Indian non-governmental organisation

The GBS Logo

Gram Bharati Samiti (GBS) or Society for Rural Development is an Indian non-governmental organisation working in the Jaipur district of Rajasthan with the aim of "establishing a society based on humanitarian, democratic values and ecologically balanced habitat".

Gram Bharati Samiti is accredited by the United Nations Convention to Combat Desertification (UNCCD) process.

==History==

The organisation was established in the year 1984. The organisation has initiated a model afforestation project on wasteland development named "GANDHIVAN" in village Todaladi in Jaipur district. Around 80,000 trees of various species, restoring rain water harvesting structures, stabilizing sand dunes, conserving soil and moisture successfully were some of the initiatives under project which was recognized widely and conferred with following awards:

- Van Vistarak Puraskar, by the MoEFCC, Government of Rajasthan
- Ford Conservation and Environment Award by the Ford India Co.
- Indira Priyadarshini Vrikshamitra Puraskar by the MoEFCC, Government of India
- UNDP included in the success stories of wastelands development
- The delegation of SAARC Countries called it a model projects on wastelands development

GBS has also been engaged in projects involving restoration of step wells and reviving traditional water harvesting structures like old dried wells and step wells which helps in solving the safe drinking water problems in village communities and resuscitate the age old cultural heritage of India which had been flourishing along these water structures for many years. The initiative was widely appreciated and published in some International Journals e.g. Current World Archaeology (Stepping down restoring forgotten ancient step wells of Rajasthan-issue No. 69) and Heritage (Indian step wells - April, 2016).

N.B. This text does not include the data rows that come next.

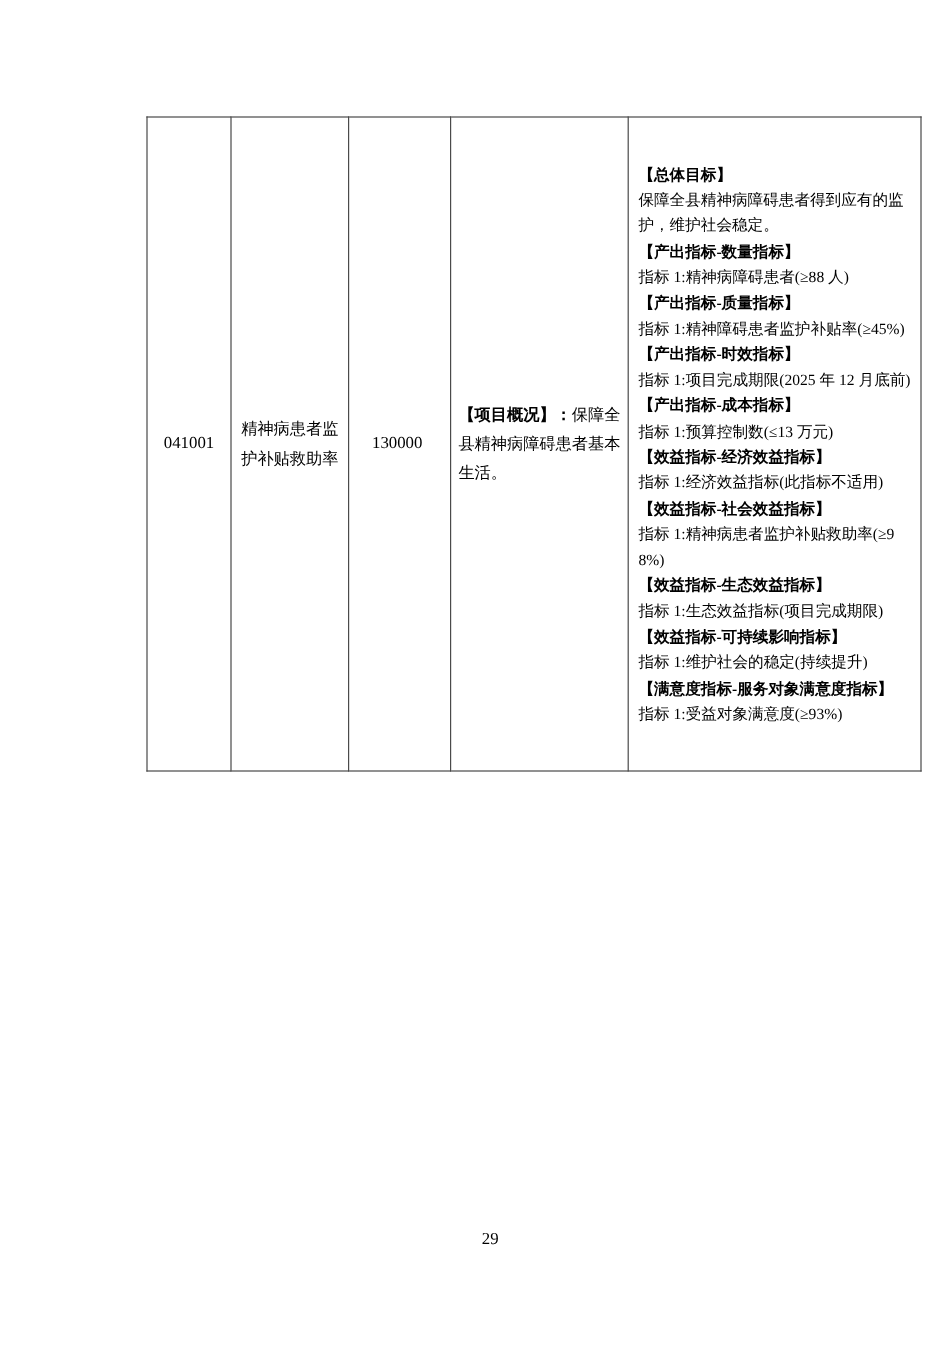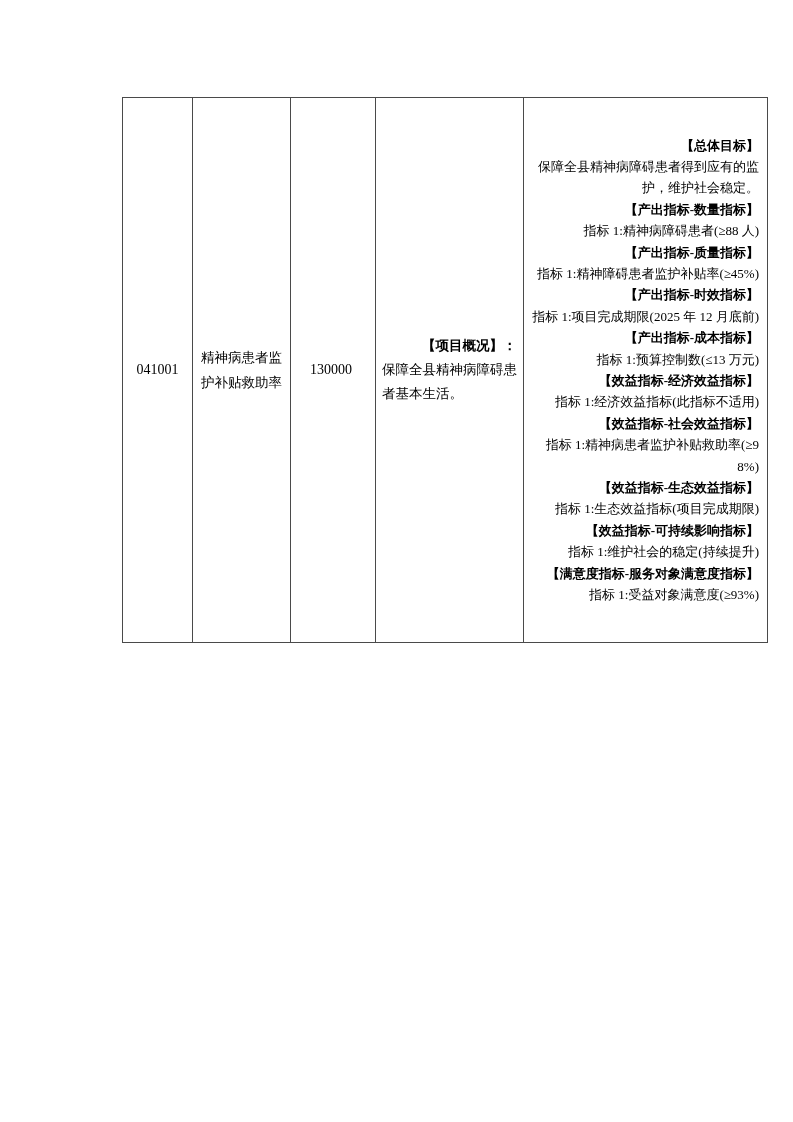--- a/index.html
+++ b/index.html
@@ -50,7 +50,7 @@
     padding: 0 6px;
   }
   td.cell-indicators {
-    text-align: right;
+    text-align: left;
     font-size: 13px;
     line-height: 21.4px;
     padding: 2px 8px;

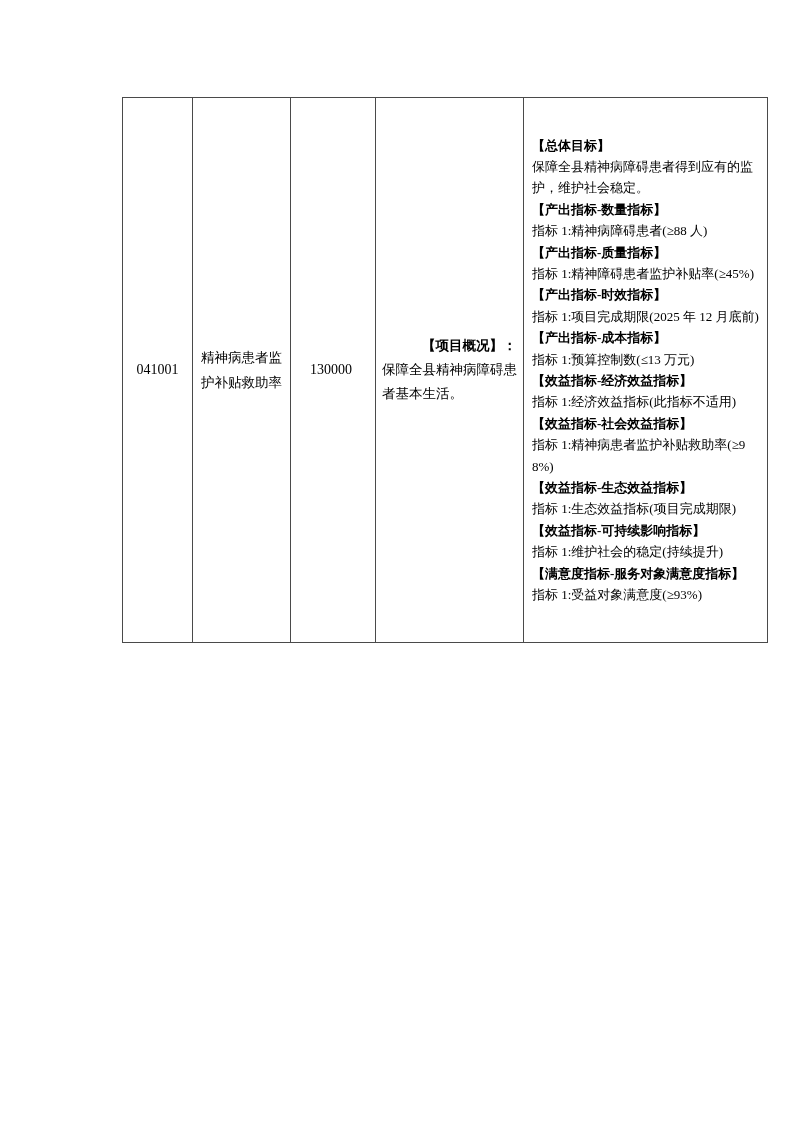--- a/index.html
+++ b/index.html
@@ -55,7 +55,7 @@
     line-height: 21.4px;
     padding: 2px 8px;
   }
-  .bold-label { font-weight: bold; margin-left: 40px; }
+  .bold-label { font-weight: bold; }
   .ind-header { font-weight: bold; }
   .ind-item   { font-weight: normal; font-family: Liberation Serif, serif; }
   .page-number {

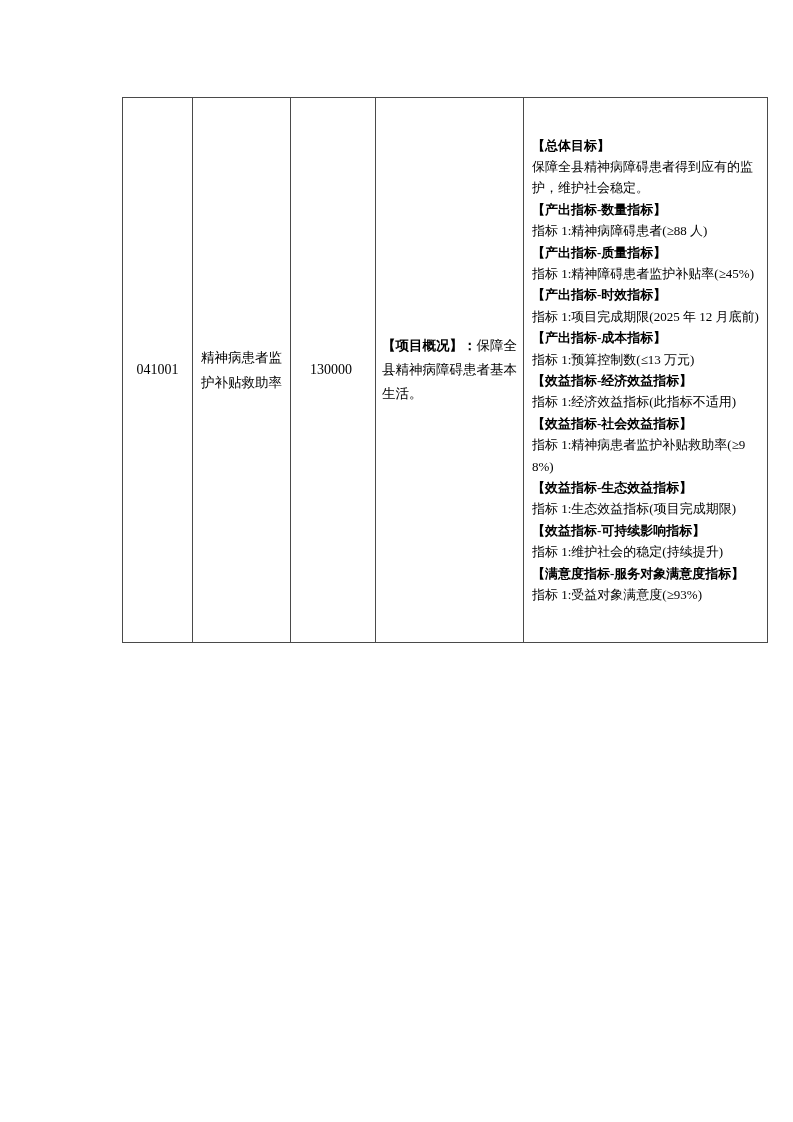--- a/index.html
+++ b/index.html
@@ -125,6 +125,7 @@
     </tbody>
   </table>
 
+  <div class="page-number">29</div>
 
 </div>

== Stabilizing Sand Dunes ==
Sixty five sand dunes had been stabilized which checked the process of desertification which resulted in reduced sand storms frequencies in the area and helped regeneration of hacked plants and indigenous species.

By plugging thirty deep gullies and ravines the plugging gullies soil and moisture were conserved. Also the fuel wood for around 1000 community of the area by growing thousands of bushes and shrubs in the gullies which resulted in growth of green fodder and fuel wood.

GBS has performed the nature friendly activities in the following innovative ways:

1. The procedure used for stabilizing sand dunes and plugging gullies is a new method for the area.
2. Around 1,00,000 plants of indigenous species were planted over sand dunes for the first time in area.
3. Step well of around more than 1000 years had been restored.
4. Self Help Group (SHG) women of village communities were developed with leadership qualities.
5. The projects of GBS were widely recognized and conferred with several national/international awards and appreciation.

==Environmental and Climate Impacts==

Conifer plantations are known for enhancing the degree of dry, wet and occult deposition through the scavenging process which then passes through the canopy and contributes to enhanced soil and freshwater acidification. The ability of trees to intercept or scavenge atmospheric deposition depends on factors like the leaf area, woodland height, canopy structure, leaf shape and elevation and hence the afforestation done by GBS had a greater effect on the environment of area. Plantations done by GBS project met a combination of the following climate improving features:

1. Poverty reduction and vulnerability.
2. Enhancing the livelihood capacities of local people.
3. Reducing green house gases.
4. Bio diversity conservation and the functioning of ecosystem.
5. Empowering the local people and capacity development.
6. Sustainable development with coherence from local strategies.
7. Synergies with objectives of international instruments and convention.